When you need an actor to steal a scene in your genre movie by fully inhabiting a colorfully eccentric character, you call for Dan Stevens. The year 2024 has been a showcase for this modern Hollywood maxim: Look no further than Cuckoo, or Abigail, or even Godzilla x Kong: The New Empire, for that matter. The English actor’s modus operandi has become to be the best and most memorable element of anything he happens to be in, regardless of its abject quality in a vacuum. It’s won him a visible fanbase in the wake of his starring turn in FX’s Legon in particular, but even then, Stevens’ most magnetic overall performance is still one that has gone entirely too underappreciated by anyone outside of genre geek circles, most likely because it came from before he was a household name with anyone other than Downton Abbey fans. You want to see Dan Stevens at his very best, his most Stevens-esque? Then you need to go back and revisit Adam Wingard’s The Guest.

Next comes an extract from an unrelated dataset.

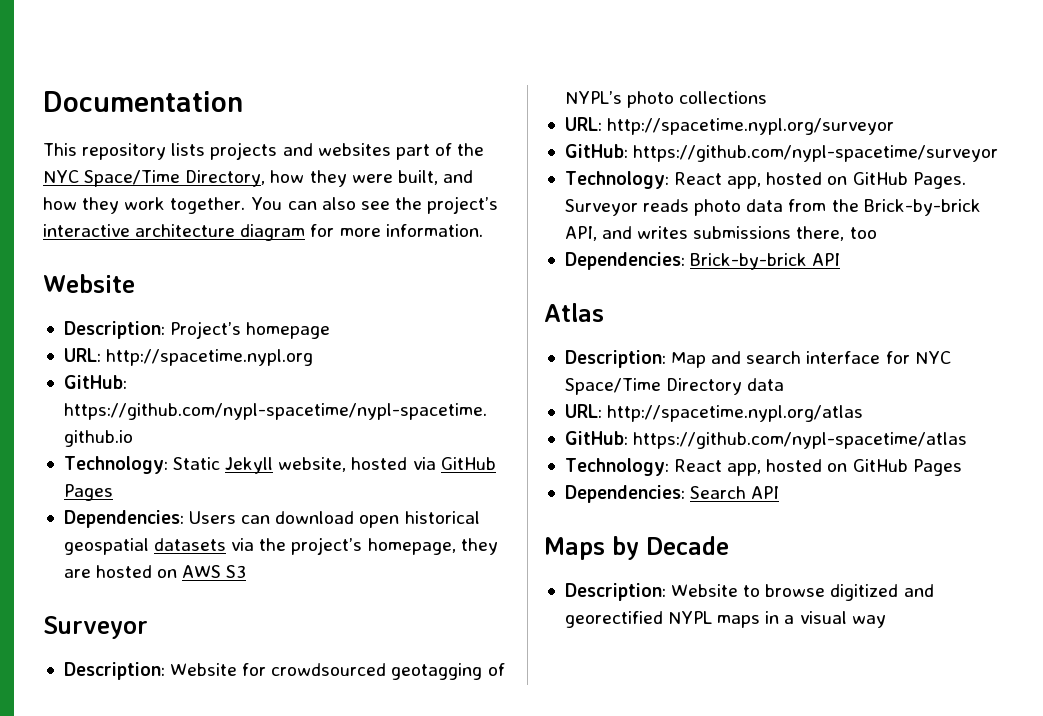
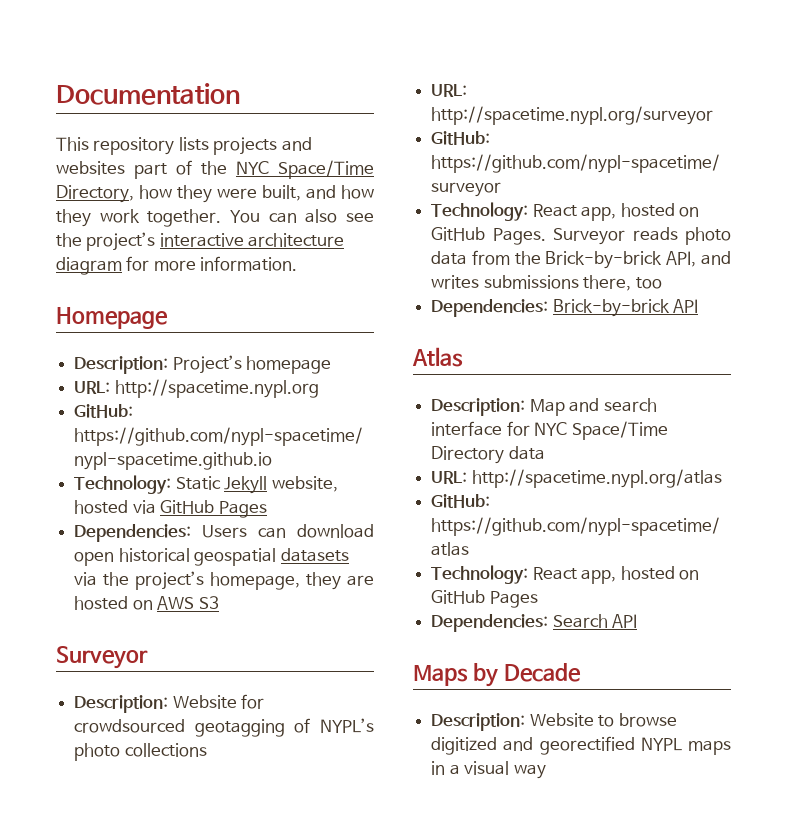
[43,274,135,293] Website -> [56,307,168,329] Homepage

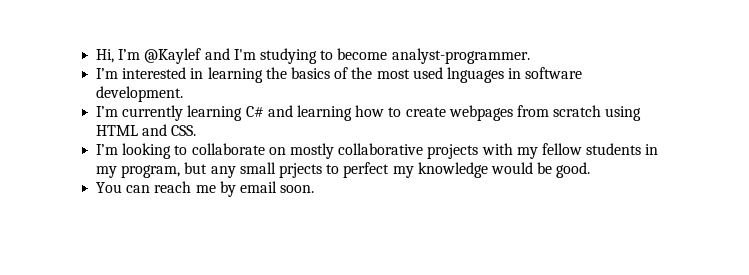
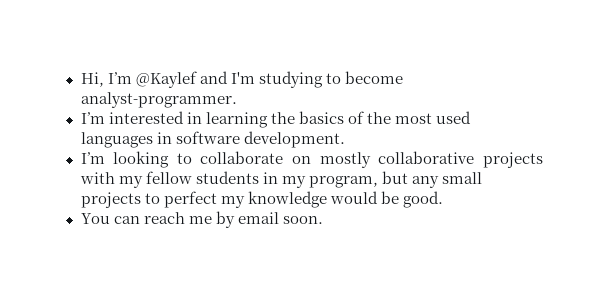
[446,67,504,83] lnguages -> [80,132,153,148] languages
[96,105,642,121] [96,124,197,136] // I’m currently learning C# and learning how to create webpages from scratch using HTML and CSS. -> (345, 139) none
[278,163,322,178] prjects -> [80,192,141,208] projects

Yes, Adam Wingard, the director of that latest soulless duo of entries in Legendary’s Godzilla series, films that have entirely discarded any sense of weight or mass from their kaiju in the name of reveling in totally ungrounded CGI monster-mashing chaos. That Adam Wingard, the guy who once also needlessly remade The Blair Witch Project into a noisy funhouse attraction. It’s easy to be unaware that this guy, now seemingly a hired studio gun for CGI-laden bonanzas, was once primarily known for his skill in shepherding relatively low budget thrillers and horror flicks to shockingly effective results. That he did as early as 2010’s A Horrible Way to Die and 2011’s delightful neo-slasher You’re Next, which I wrote about in the first installment of this very series. Wingard’s early work revolves not around FX flashiness but getting the absolute most out of his performers, and nowhere is that more true than The Guest, when he first worked with Dan Stevens.
From the very first moment Stevens turns around to face the camera in The Guest, he radiates the most calming, capably assured aura of confidence you will ever see on screen. Standing nonchalantly on the front porch, he introduces himself to a middle-aged mother as David Collins, a just-returned soldier who has come back from deployment in Afghanistan. There, he says he served with her son. He was there, in fact, when her son died a few months earlier. The grief-stricken woman reacts like she’s having new life breathed into her, like she’s just received a message from her beloved son on The Other Side. Can you blame her? David is quiet, soft-spoken, respectful in the extreme. She invites him in immediately. Seconds after meeting him, she’s already smiling and crying, undergoing powerful emotional catharsis, rescued from her malaise. He has the demeanor of someone you’d ask to watch your home and pets while you’re away, even though you just met him today. When he looks in your direction, you can’t turn away.